Sunday, October 16, 2011

Painting a picture

Roma Tearne, Friday 14th October, 6pm, International Anthony Burgess Foundation

Words by Ben East.


The notion of the writer as the painter of a scene is a familiar idea in creative writing courses across the world. Roma Tearne, the Sri Lanka-born author of four books, knows this more than most. She actually trained as a painter, studying at the Ruskin School Of Drawing And Fine Art, enjoying a stint as Artist In Residence at the Ashmolean in Oxford, and, notably, exhibiting a short film installation at this year’s Venice Biennale.

“Actually, I’m not a writer in my mind,” she reveals at her talk in the suitably artistic surrounds of the International Anthony Burgess Foundation. “I do feel like an artist. I’m petrified of writing sentimental stories.”

All of which might come as a surprise to her ever-growing army of fans. More than anything, Tearne’s books are effortlessly readable rather than knowingly stylised. Her first book, Mosquito, dealt with a haunting love affair against the backdrop of the violent Sri Lankan civil war. It deservedly made the 2007 Costa Book Awards shortlist - which of course are regarded as the more mainstream literary awards. Her latest, The Swimmer, explores love and loss through the voices of a lover, a mother and a daughter - familiar and popular tropes in fiction.

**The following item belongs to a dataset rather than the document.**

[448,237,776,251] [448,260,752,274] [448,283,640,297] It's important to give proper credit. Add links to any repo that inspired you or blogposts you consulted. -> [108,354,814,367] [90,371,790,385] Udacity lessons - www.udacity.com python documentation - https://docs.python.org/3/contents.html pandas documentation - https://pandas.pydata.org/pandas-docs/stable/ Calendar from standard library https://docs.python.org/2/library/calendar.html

“But it started with a visual image,” she says. “All the books do, because I trained as a painter. And for The Swimmer it was just one photograph - of a beach in Suffolk, where I caught, completely accidentally, an image of a group of people walking. I wondered who these people were, and that was the start.”

In fact, as she began to tease out her story of a young Sri Lankan doctor, Ben, who works illegally on a Suffolk farm as he seeks asylum (and whom the fortysomething Ria finds swimming in the river at the bottom of her garden, sparking a passionate affair), it was another picture which gave the tale a focus.

“I saw the photograph of the mother of Jean Charles De Menezes,” she says. “It was so moving - in the image she’s only just heard that her son has been shot in Stockwell by the Metropolitan police. There’s this expression of total shock and bewilderment, and I found myself wanting to know how she would cope in the weeks and months after. How she would eat, even. And I tried working it out in The Swimmer. I even listened to Wagner and Strauss to try and understand the rhythm of grief and lament.”

The Swimmer
is a departure for Tearne, she explains, as the first three books are much more autobiographical. Her concerns about the country of her birth - which she left in the 1960s and believes she couldn’t return to for fear of her own safety - are still prevalent though, both in the character of Ben and in the closing phases of this fascinating talk. She speaks passionately about the traumatised Tamils of Sri Lanka, of a country which needs a change of leadership to effect real change.

And perhaps these political, humanitarian pictures she paints to the audience, an audience who could easily believe that all is now well in Sri Lanka, are the most important of all.